Desde entonces, la interseccionalidad ha ido enriqueciéndose en teoría y práctica de formas diversas. No es una corriente con un desarrollo único, sino que ha ido ramificándose desde distintas propuestas políticas y conceptuales. Sea como sea, una cosa es clara: la interseccionalidad además de ser una invitación “a tomar conciencia de mi posición en el mundo”, como diría Pastora Filigrana, también es una herramienta para el análisis de los ejes de opresión, la discriminación y las desigualdades y una forma de idear respuestas y establecer relaciones políticas más equitativas y ajustadas.

La interseccionalidad es una forma de identificar distintos ejes de opresión y desigualdad, sin jerarquizar unos sobre otros. En su lugar, trata de entender la forma en la que esos ejes se articulan entre sí, engendrando violencias e injusticias sociales específicas que, además, se exacerban más en unos contextos que en otros. Esto me hace pensar en la presentación que la periodista negra Lucía Asué Mbomío hizo de su libro, Las que se atrevieron, en la Gau Irekia de 2018. Su padre es de Guinea Ecuatorial y su madre, de Segovia. Y, si la memoria no me falla, explicó: “cuando estoy en el pueblo de mi padre, soy mujer; sin embargo, cuando estoy en el estado español, soy negra”. 

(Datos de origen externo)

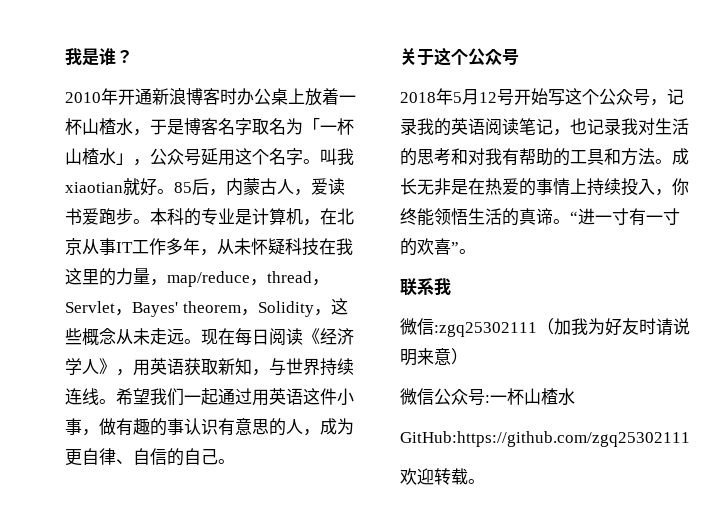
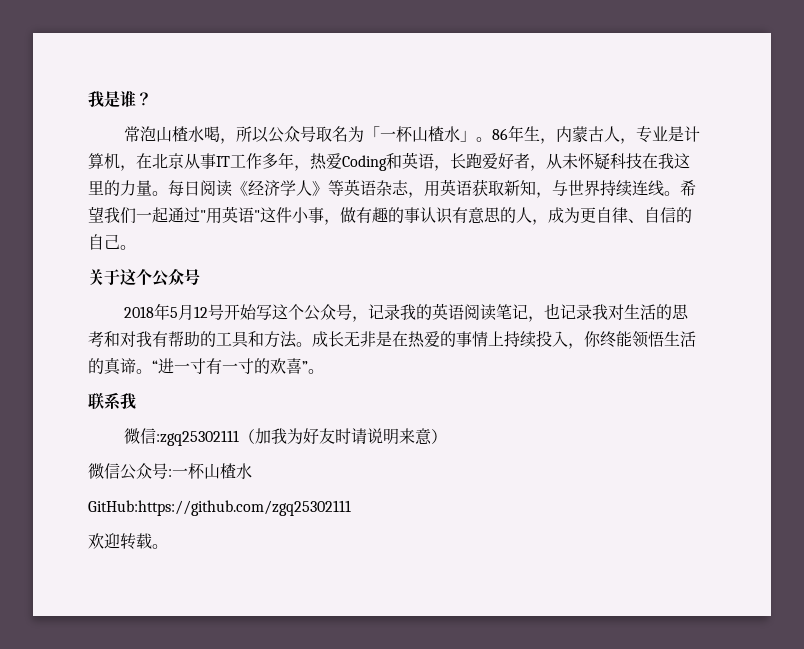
- 2010年开通新浪博客时办公桌上放着一杯山楂水，于是博客名字取名为「一杯山楂水」，公众号延用这个名字。叫我xiaotian就好。85后，内蒙古人，爱读书爱跑步。本科的专业是计算机，在北京从事IT工作多年，从未怀疑科技在我这里的力量，map/reduce，thread，Servlet，Bayes' theorem，Solidity，这些概念从未走远。现在每日阅读《经济学人》，用英语获取新知，与世界持续连线。
+ 常泡山楂水喝，所以公众号取名为「一杯山楂水」。86年生，内蒙古人，专业是计算机，在北京从事IT工作多年，热爱Coding和英语，长跑爱好者，从未怀疑科技在我这里的力量。每日阅读《经济学人》等英语杂志，用英语获取新知，与世界持续连线。
- 希望我们一起通过用英语这件小事，做有趣的事认识有意思的人，成为更自律、自信的自己。
+ 希望我们一起通过"用英语"这件小事，做有趣的事认识有意思的人，成为更自律、自信的自己。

Podemos decir, entonces, que la interseccionalidad no ve los ejes de opresión como capas de discriminación que se acumulan, como si de una cebolla se tratara, sino más bien los entiende como hilos que se entrelazan y crean nuevos y complejos tejidos. Patricia Hill Collins (2002) explica que la forma en la que esos hilos se trenzan hace que una misma persona pueda ser oprimida y opresora al mismo tiempo. Por ese motivo, hablar de interseccionalidad requiere tener en cuenta los contextos y quienes los componen. Es inevitable que todas las personas estemos ubicadas en relación a todos los ejes de desigualdad (sexo, raza, clase, capacidad, edad, origen, etnia, sexualidad…), bien sea desde el privilegio o desde la opresión. 

Me gustaría hacer un apunte y, para ello, querría traer otra frase de Pastora Filigrana, que dice que la interseccionalidad “puede ser útil para propiciar alianzas desde estos diferentes dolores en las luchas políticas”. Y, en ese sentido, las lecturas interseccionales deberían propiciar el poner palabras a violencias y discriminaciones invisibles y a buscar terrenos comunes en los que activarnos colectivamente para la transformación. En esa tarea, es importante evitar las carreras de opresiones acumuladas o de esencializar la posición de las personas en todo este entramado de opresiones. 

Para superar el diseño de políticas públicas y la participación ciudadana desde el sujeto BBVA (blanco, burgués, varón y adulto), como definió la antropóloga María José Capellín, e incorporar una mirada y una acción interseccional, probablemente hay dos primeros pasos que dar desde las administraciones públicas. El primero de ellos, es el aumento de la hibridación y la disminución de la segmentación. La mayoría de las veces, los servicios se organizan en cajones separados que reproducen la idea de desigualdades estáticas, lo cual dificulta mucho poder entender la complejidad real de las injusticias sociales, y ver a las personas que están sufriendo discriminaciones específicas para las que no hay respuesta. El segundo paso consiste en entender, analizar y diagnosticar el contexto más cercano. ¿Qué está sucediendo? ¿A quiénes no estamos viendo? ¿Qué capacidad tenemos como institución de incorporar esta mirada y relacionarnos desde ella?

Tras esos pasos, por supuesto, será necesario generar espacios en los que fortalecer relaciones y promover una participación que tenga en cuenta quiénes deben desocupar parte del espacio y qué voces es necesario escuchar más. Trabajar una relación de confianza es imprescindible para comenzar a co-crear proyectos y políticas públicas que no sólo sean interseccionales en su propuesta, sino en la propia manera de diseñarlas. En esa tarea, recomiendo la Guía para Incorporar la Interseccionalidad en las Políticas Locales del Ajuntament de Terrassa, puesto que puede ser de gran ayuda. Ya no es 1848, ni 1851. También superamos hace tiempo la década de los 80 y, sin embargo, la interseccionalidad sigue siendo un enfoque imprescindible en las relaciones, proyectos y futuros que construyamos.